Home Depot Inc., the largest U.S. home-improvement retailer, posted second-quarter profit that topped analysts’ estimates and raised its annual forecast as shoppers buoyed by the housing recovery spend more on projects.
Net income in the quarter ended Aug. 4 advanced 17% to $1.8 billion, or $1.24 a share, from $1.53 billion, or $1.01, a year earlier, the Atlanta-based company said today in a statement. Analysts projected $1.21, the average of 25 estimates in a Bloomberg survey.
Comparable-store sales jumped the most in 14 years after Chief Executive Officer Frank Blake improved the retailer’s distribution and merchandising amid the housing downturn. He also reduced costs as the market went into crisis. Now that home prices are again on the rise, consumers are spending more, with the average purchase at Home Depot increasing 4.3% to $57.39 in the quarter.
“They’ve done a fantastic job over the past three or four years managing inventories and controlling expenses,” John Tomlinson, an analyst at ITG Investment Research in New York, said today by telephone. “As a result, they’re capitalizing on the recovery of the housing market. With stable and rising home prices, people are more willing to invest in their homes.”

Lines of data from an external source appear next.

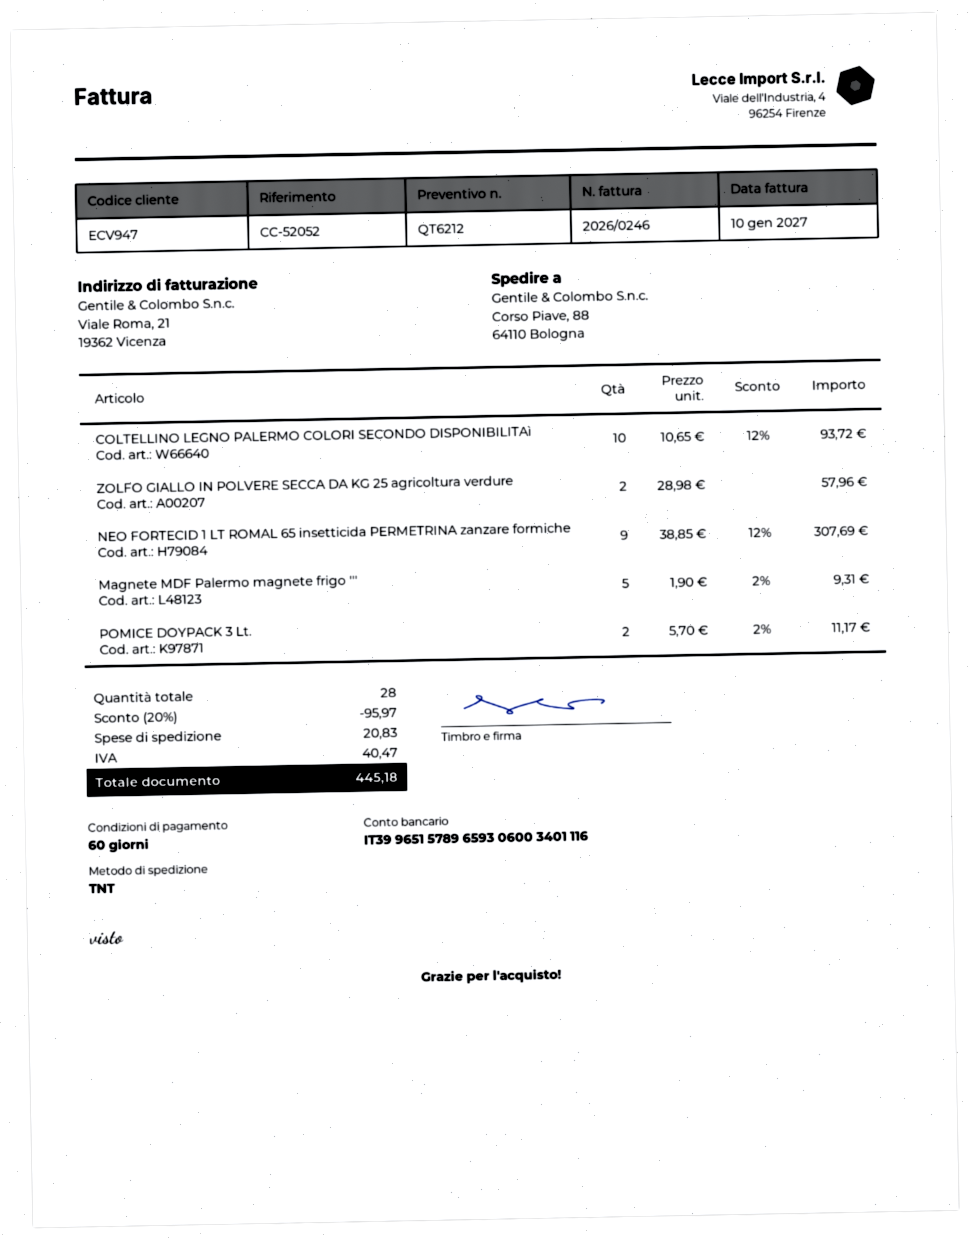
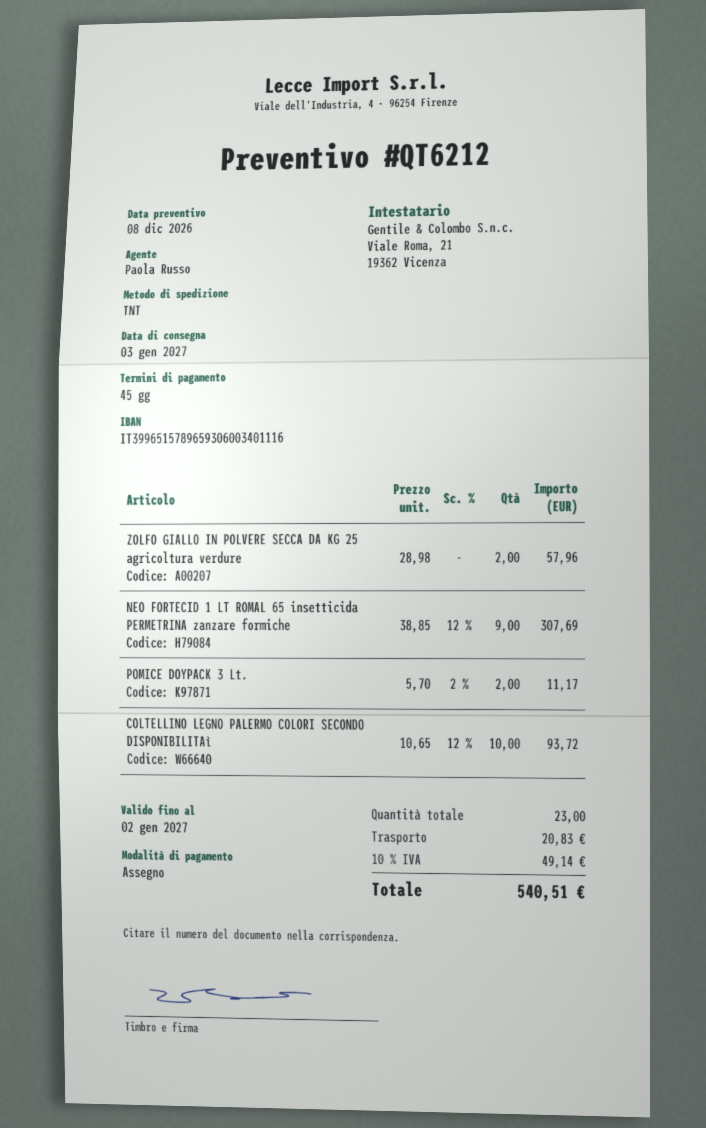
payment terms: 60 days -> 45 days
Magnete MDF Palermo magnete frigo ''': 5 x 1.90 - 2% = 9.31 -> none
total quantity: 28 -> 23
discount: 20% = 95.97 -> none
tax: 40.47 -> 49.14
total: 445.18 -> 540.51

Revenue rose 9.5% to $22.5 billion. Analysts estimated $21.8 billion, on average. Sales at stores open at least a year rose 10.7%, the most since climbing 11% in the second quarter of 1999, Stephen Holmes, a Home Depot spokesman, said today by e-mail.
Profit this year will be about $3.60 a share, up from its previous projection of $3.52, the company said. Analysts estimated $3.64, on average.
Home Depot increased 3.5% to $77.81 at 7:31 a.m. in New York. The shares advanced 22% this year through yesterday, compared with a 15% gain for the Standard & Poor’s 500 Index.